Aim of the exercise: A word-for-word copy of the listing that follows is required.

*****

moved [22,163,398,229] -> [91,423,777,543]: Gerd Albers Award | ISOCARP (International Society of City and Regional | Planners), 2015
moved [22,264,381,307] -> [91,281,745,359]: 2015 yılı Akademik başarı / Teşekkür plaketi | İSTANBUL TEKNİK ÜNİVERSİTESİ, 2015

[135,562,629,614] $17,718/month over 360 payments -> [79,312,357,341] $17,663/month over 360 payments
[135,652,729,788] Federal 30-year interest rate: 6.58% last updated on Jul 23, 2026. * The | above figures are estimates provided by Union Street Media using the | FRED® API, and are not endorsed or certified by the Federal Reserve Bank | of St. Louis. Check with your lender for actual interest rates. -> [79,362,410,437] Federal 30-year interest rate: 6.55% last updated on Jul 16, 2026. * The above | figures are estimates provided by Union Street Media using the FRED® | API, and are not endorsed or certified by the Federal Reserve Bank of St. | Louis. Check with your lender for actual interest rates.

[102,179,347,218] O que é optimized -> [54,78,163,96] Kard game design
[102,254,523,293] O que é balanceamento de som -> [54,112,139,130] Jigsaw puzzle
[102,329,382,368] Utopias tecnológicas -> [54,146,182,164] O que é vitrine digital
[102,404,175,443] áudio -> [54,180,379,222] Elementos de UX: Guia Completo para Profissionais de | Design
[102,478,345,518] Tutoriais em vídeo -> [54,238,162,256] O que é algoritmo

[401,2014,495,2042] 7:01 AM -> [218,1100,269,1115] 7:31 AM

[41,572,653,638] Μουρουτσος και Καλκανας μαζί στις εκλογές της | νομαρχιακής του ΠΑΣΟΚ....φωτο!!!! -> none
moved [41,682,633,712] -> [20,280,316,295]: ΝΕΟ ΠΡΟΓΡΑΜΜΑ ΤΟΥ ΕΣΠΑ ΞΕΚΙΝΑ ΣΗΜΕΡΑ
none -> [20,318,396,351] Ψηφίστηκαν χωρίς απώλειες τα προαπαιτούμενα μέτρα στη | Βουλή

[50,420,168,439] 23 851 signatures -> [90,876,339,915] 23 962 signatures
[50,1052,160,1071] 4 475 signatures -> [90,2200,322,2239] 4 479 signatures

*****

Exercise response:
moved [22,163,398,229] -> [91,423,777,543]: Gerd Albers Award | ISOCARP (International Society of City and Regional | Planners), 2015
moved [22,264,381,307] -> [91,281,745,359]: 2015 yılı Akademik başarı / Teşekkür plaketi | İSTANBUL TEKNİK ÜNİVERSİTESİ, 2015

[135,562,629,614] $17,718/month over 360 payments -> [79,312,357,341] $17,663/month over 360 payments
[135,652,729,788] Federal 30-year interest rate: 6.58% last updated on Jul 23, 2026. * The | above figures are estimates provided by Union Street Media using the | FRED® API, and are not endorsed or certified by the Federal Reserve Bank | of St. Louis. Check with your lender for actual interest rates. -> [79,362,410,437] Federal 30-year interest rate: 6.55% last updated on Jul 16, 2026. * The above | figures are estimates provided by Union Street Media using the FRED® | API, and are not endorsed or certified by the Federal Reserve Bank of St. | Louis. Check with your lender for actual interest rates.

[102,179,347,218] O que é optimized -> [54,78,163,96] Kard game design
[102,254,523,293] O que é balanceamento de som -> [54,112,139,130] Jigsaw puzzle
[102,329,382,368] Utopias tecnológicas -> [54,146,182,164] O que é vitrine digital
[102,404,175,443] áudio -> [54,180,379,222] Elementos de UX: Guia Completo para Profissionais de | Design
[102,478,345,518] Tutoriais em vídeo -> [54,238,162,256] O que é algoritmo

[401,2014,495,2042] 7:01 AM -> [218,1100,269,1115] 7:31 AM

[41,572,653,638] Μουρουτσος και Καλκανας μαζί στις εκλογές της | νομαρχιακής του ΠΑΣΟΚ....φωτο!!!! -> none
moved [41,682,633,712] -> [20,280,316,295]: ΝΕΟ ΠΡΟΓΡΑΜΜΑ ΤΟΥ ΕΣΠΑ ΞΕΚΙΝΑ ΣΗΜΕΡΑ
none -> [20,318,396,351] Ψηφίστηκαν χωρίς απώλειες τα προαπαιτούμενα μέτρα στη | Βουλή

[50,420,168,439] 23 851 signatures -> [90,876,339,915] 23 962 signatures
[50,1052,160,1071] 4 475 signatures -> [90,2200,322,2239] 4 479 signatures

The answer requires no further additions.